[Exercise requirements]
Write out the entries verbatim and leave the images out of the copy.
(Given data)
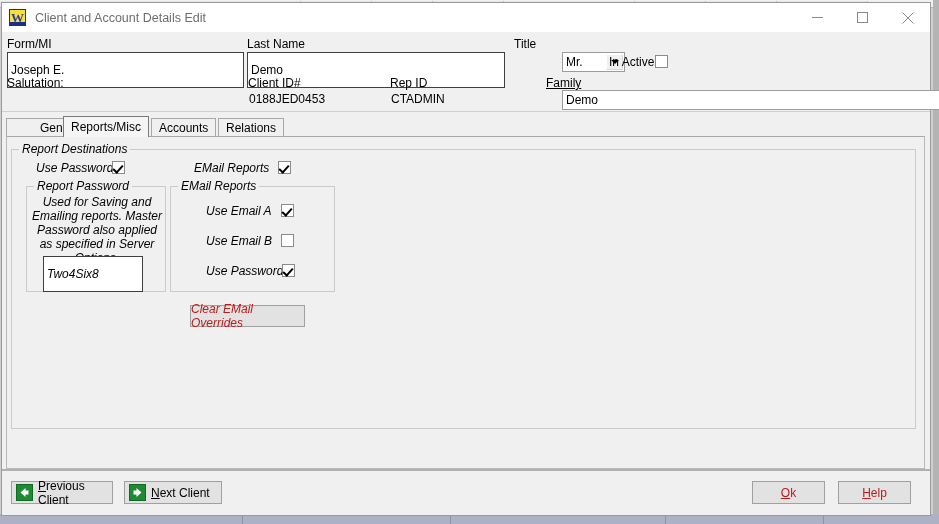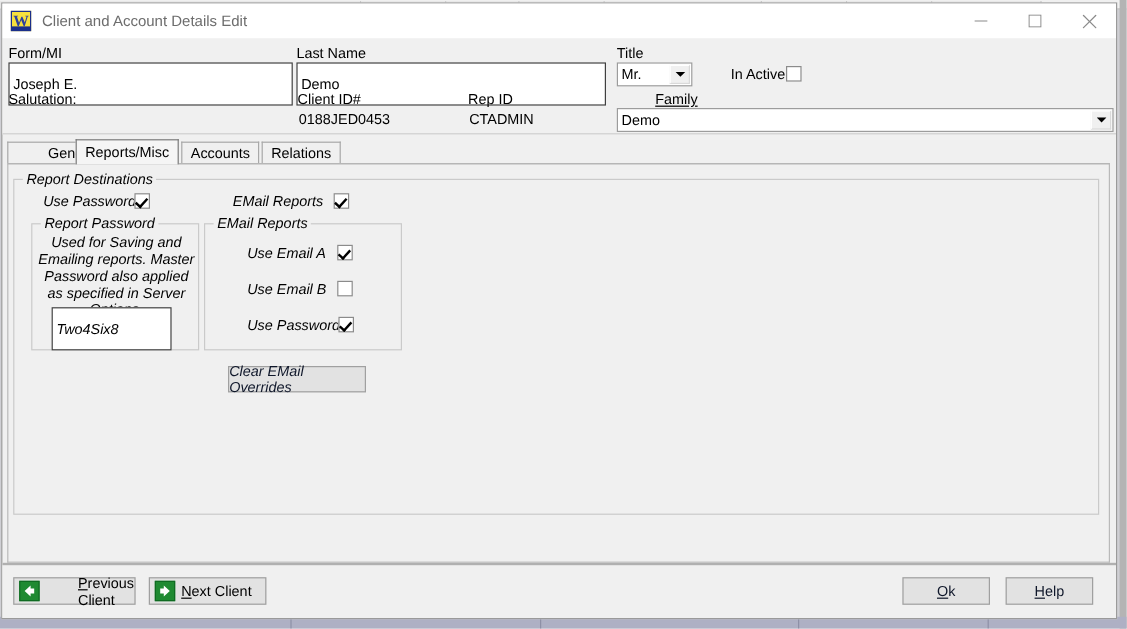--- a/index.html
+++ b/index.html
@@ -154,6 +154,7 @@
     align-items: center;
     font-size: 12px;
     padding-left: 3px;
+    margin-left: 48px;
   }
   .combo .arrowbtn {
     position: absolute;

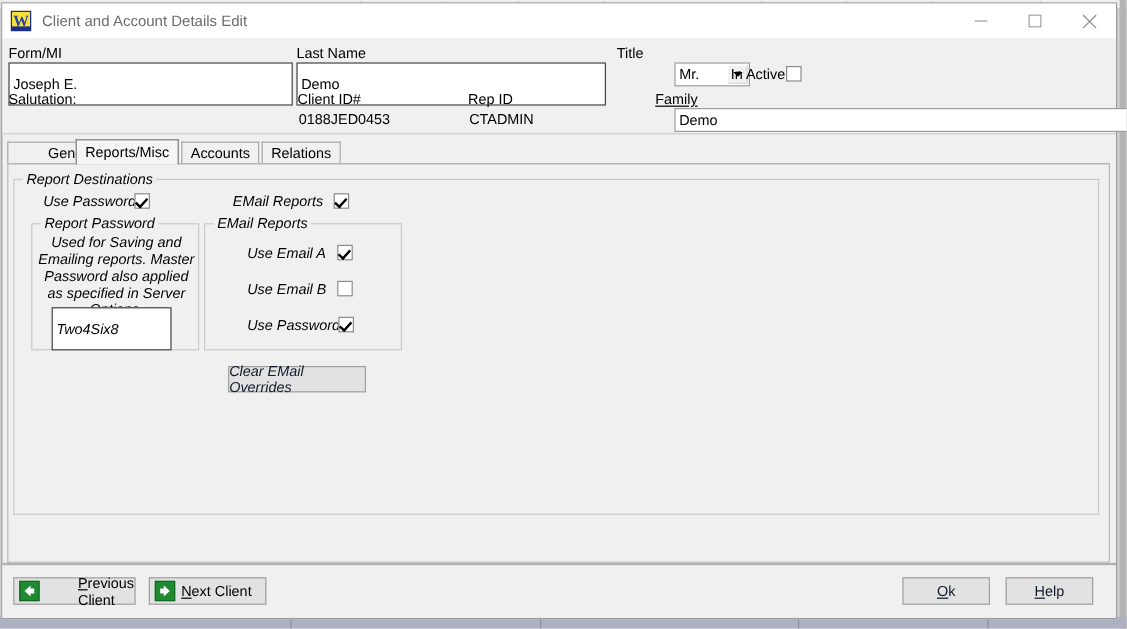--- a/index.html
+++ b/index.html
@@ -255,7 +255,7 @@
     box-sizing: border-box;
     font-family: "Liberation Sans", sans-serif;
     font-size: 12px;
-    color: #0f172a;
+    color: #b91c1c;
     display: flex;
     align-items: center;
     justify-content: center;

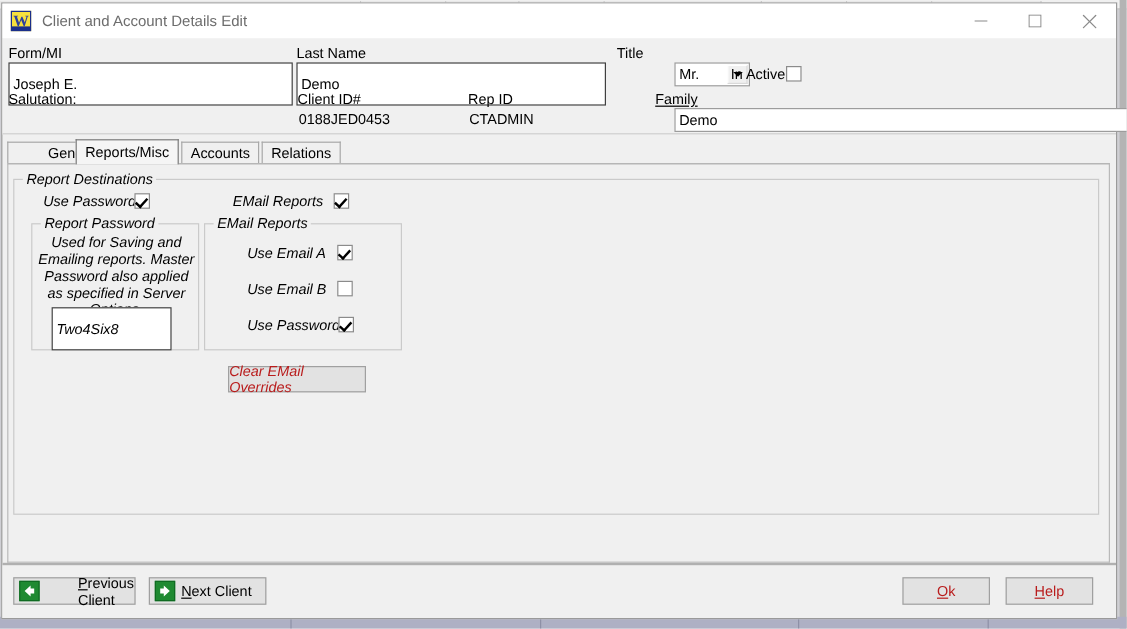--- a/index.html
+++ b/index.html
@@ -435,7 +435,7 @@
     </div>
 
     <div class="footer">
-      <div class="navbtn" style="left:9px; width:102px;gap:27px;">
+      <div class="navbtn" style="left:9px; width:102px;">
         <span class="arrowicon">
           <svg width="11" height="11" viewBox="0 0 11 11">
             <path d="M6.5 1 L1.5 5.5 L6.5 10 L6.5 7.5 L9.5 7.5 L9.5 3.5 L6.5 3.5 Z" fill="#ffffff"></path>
(End Given data)
[Reply to the task]
--- a/index.html
+++ b/index.html
@@ -154,6 +154,7 @@
     align-items: center;
     font-size: 12px;
     padding-left: 3px;
+    margin-left: 48px;
   }
   .combo .arrowbtn {
     position: absolute;

--- a/index.html
+++ b/index.html
@@ -255,7 +255,7 @@
     box-sizing: border-box;
     font-family: "Liberation Sans", sans-serif;
     font-size: 12px;
-    color: #0f172a;
+    color: #b91c1c;
     display: flex;
     align-items: center;
     justify-content: center;

--- a/index.html
+++ b/index.html
@@ -435,7 +435,7 @@
     </div>
 
     <div class="footer">
-      <div class="navbtn" style="left:9px; width:102px;gap:27px;">
+      <div class="navbtn" style="left:9px; width:102px;">
         <span class="arrowicon">
           <svg width="11" height="11" viewBox="0 0 11 11">
             <path d="M6.5 1 L1.5 5.5 L6.5 10 L6.5 7.5 L9.5 7.5 L9.5 3.5 L6.5 3.5 Z" fill="#ffffff"></path>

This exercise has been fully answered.